There was no breeze on deck; in that lofty height there was just enough to shake out the folds of the bunting, and show that the union was down, the signal of distress. The boy sat down, grasped the rope, and waited. He scanned the horizon in every direction. Nothing appeared but an albatross and some noisy gulls. He knew that the Captain’s slumber would continue at least two hours, and he remained aloft to watch. His little soul was strong with hope, was firm with trust in God. His courage and faith were rewarded, for on the horizon at last appeared a white speck; it slowly but steadily grew, it became a sail, it was surely approaching the forlorn Cynthia, and Rodney descended to the deck and returned to the cabin, to tell the Captain the joyful news. Before dark the Cynthia was hailed by the good ship Dumbarton Castle, of York, and the cabin-boy boldly told his story through the Captain's speak-ing-trumpet.
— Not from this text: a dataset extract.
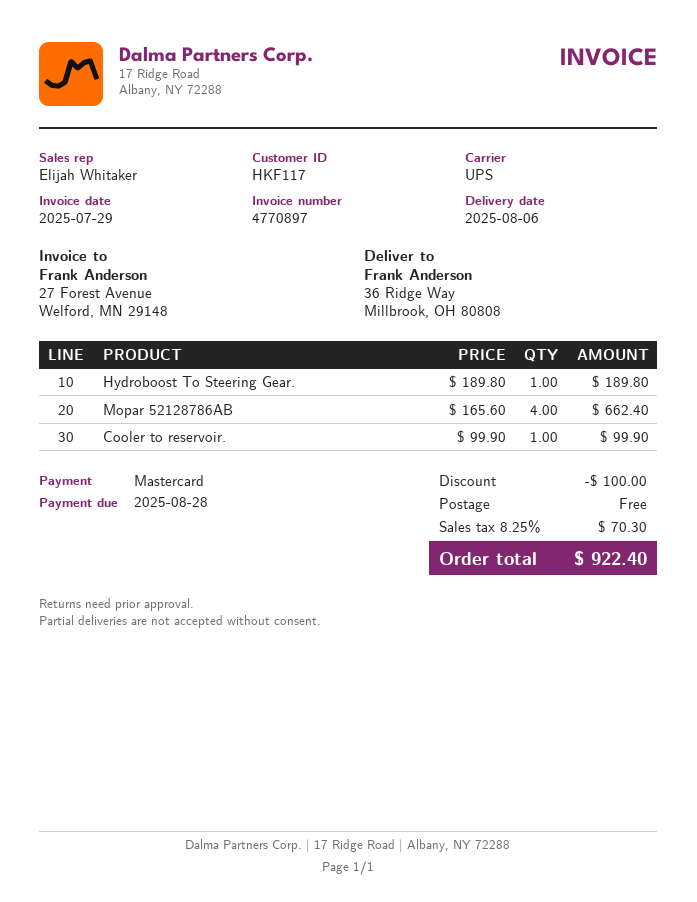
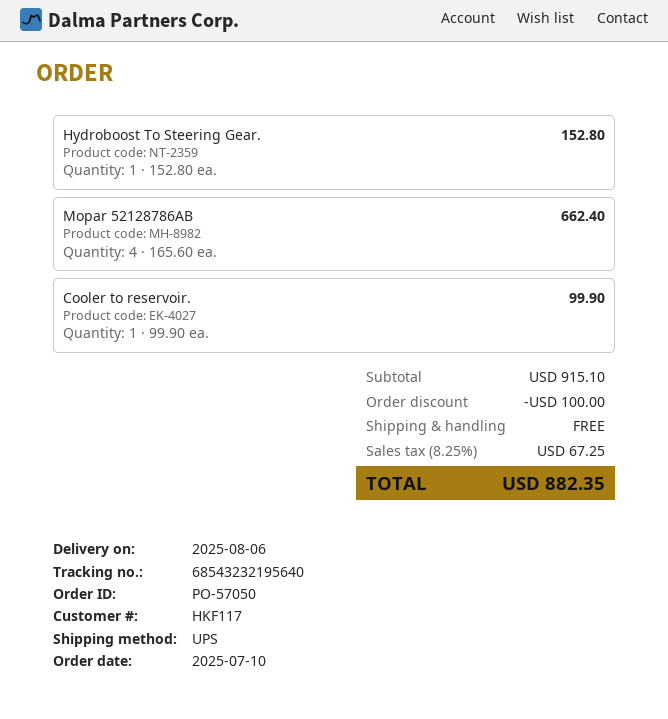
Hydroboost To Steering Gear.: 1 x 189.80 = 189.80 -> 1 x 152.80 = 152.80
tax: 8.25% = 70.30 -> 8.25% = 67.25
total: 922.40 -> 882.35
Men enough were spared by the ('astle to take the Cynthia into port. Ship and cargo were saved, and the cabin-boy received from the owners in England, months later, one hundred pounds for his services.
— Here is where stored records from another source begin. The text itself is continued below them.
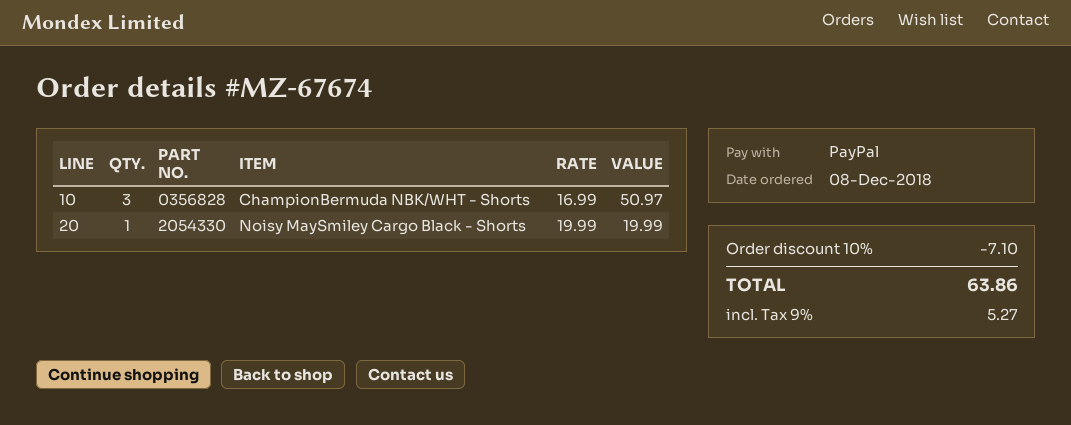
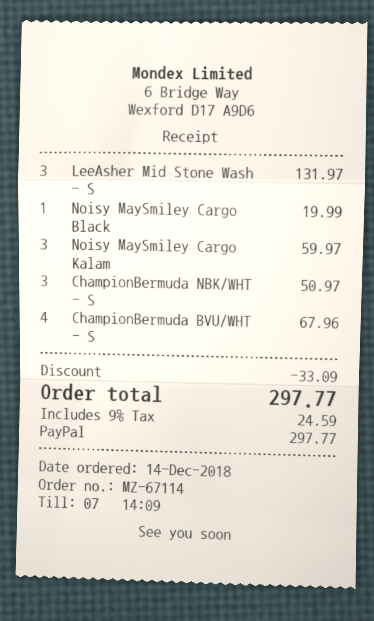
order number: MZ-67674 -> MZ-67114
order date: 2018-12-08 -> 2018-12-14
LeeAsher Mid Stone Wash - S: none -> 3 for 131.97
Noisy MaySmiley Cargo Kalam: none -> 3 for 59.97
ChampionBermuda BVU/WHT - S: none -> 4 for 67.96
discount: 7.10 -> 33.09
tax: 9% = 5.27 -> 9% = 24.59
total: 63.86 -> 297.77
“But who was the cabin-boy?” the children always asked, at this point. “Years later,” I would say, “he was known as Admiral Sir Rodney Barre, R. N. The events I have described occurred in 1770. When Sir Joshua painted the picture Sir Rodney, although only twenty seven, was a postcaptain, and had seen sea-fights in his own ship. ” “But how did you get the picture ?” would be the next question. “Well, my dears, it so happened that the Admiral was my father. He married when he was of middle age; I was his only child. God has allowed me so long a span of life that I can talk to the Admiral’s great-grandchildren about him.” It was wee Minnie who remarked at this point, looking at the picture: " “Why, what a nice little sailor-boy our great-grandpa was!”